START Extracted data
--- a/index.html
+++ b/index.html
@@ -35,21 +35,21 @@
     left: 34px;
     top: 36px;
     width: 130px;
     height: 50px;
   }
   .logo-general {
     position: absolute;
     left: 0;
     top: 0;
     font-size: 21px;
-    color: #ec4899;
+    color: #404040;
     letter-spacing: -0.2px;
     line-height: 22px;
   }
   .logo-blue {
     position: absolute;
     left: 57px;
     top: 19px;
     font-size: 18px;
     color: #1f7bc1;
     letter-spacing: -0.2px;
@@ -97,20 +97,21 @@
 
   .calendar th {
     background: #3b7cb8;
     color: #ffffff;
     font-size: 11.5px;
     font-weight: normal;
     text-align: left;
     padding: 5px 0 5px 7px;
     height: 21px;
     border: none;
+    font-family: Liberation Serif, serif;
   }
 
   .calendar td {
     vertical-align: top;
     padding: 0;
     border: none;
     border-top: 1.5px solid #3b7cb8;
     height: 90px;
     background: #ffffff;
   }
END Extracted data
START Extracted data
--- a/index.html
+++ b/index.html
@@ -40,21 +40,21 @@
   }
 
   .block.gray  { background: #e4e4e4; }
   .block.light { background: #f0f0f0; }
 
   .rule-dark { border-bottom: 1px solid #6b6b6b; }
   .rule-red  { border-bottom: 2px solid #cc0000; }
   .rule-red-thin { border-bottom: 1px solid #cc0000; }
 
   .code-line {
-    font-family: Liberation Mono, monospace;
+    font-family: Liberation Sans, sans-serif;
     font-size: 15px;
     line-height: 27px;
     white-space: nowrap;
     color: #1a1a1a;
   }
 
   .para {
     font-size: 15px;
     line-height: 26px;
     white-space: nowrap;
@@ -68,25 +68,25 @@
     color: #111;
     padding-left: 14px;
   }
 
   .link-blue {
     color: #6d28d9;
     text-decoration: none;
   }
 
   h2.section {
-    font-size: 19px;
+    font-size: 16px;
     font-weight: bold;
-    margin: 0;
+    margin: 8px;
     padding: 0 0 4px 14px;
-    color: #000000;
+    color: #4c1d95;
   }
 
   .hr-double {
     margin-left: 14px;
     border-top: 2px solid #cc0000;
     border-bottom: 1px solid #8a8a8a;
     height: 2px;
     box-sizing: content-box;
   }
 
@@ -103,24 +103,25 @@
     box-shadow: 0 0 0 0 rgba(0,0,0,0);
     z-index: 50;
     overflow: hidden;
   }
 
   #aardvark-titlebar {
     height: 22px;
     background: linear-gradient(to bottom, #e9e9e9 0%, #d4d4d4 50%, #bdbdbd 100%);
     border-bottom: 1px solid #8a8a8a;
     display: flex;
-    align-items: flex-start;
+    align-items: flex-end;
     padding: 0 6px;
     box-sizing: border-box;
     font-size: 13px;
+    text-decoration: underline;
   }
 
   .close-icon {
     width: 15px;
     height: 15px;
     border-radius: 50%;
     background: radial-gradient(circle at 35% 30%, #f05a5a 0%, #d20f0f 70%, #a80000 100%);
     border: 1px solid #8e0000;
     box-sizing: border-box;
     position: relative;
END Extracted data
Produce only the lines from the line containing "width: 130px;" through the line containing "height: 21px;", inclusive of both, exactly as they stand in the entries above.

     width: 130px;
     height: 50px;
   }
   .logo-general {
     position: absolute;
     left: 0;
     top: 0;
     font-size: 21px;
-    color: #ec4899;
+    color: #404040;
     letter-spacing: -0.2px;
     line-height: 22px;
   }
   .logo-blue {
     position: absolute;
     left: 57px;
     top: 19px;
     font-size: 18px;
     color: #1f7bc1;
     letter-spacing: -0.2px;
@@ -97,20 +97,21 @@
 
   .calendar th {
     background: #3b7cb8;
     color: #ffffff;
     font-size: 11.5px;
     font-weight: normal;
     text-align: left;
     padding: 5px 0 5px 7px;
     height: 21px;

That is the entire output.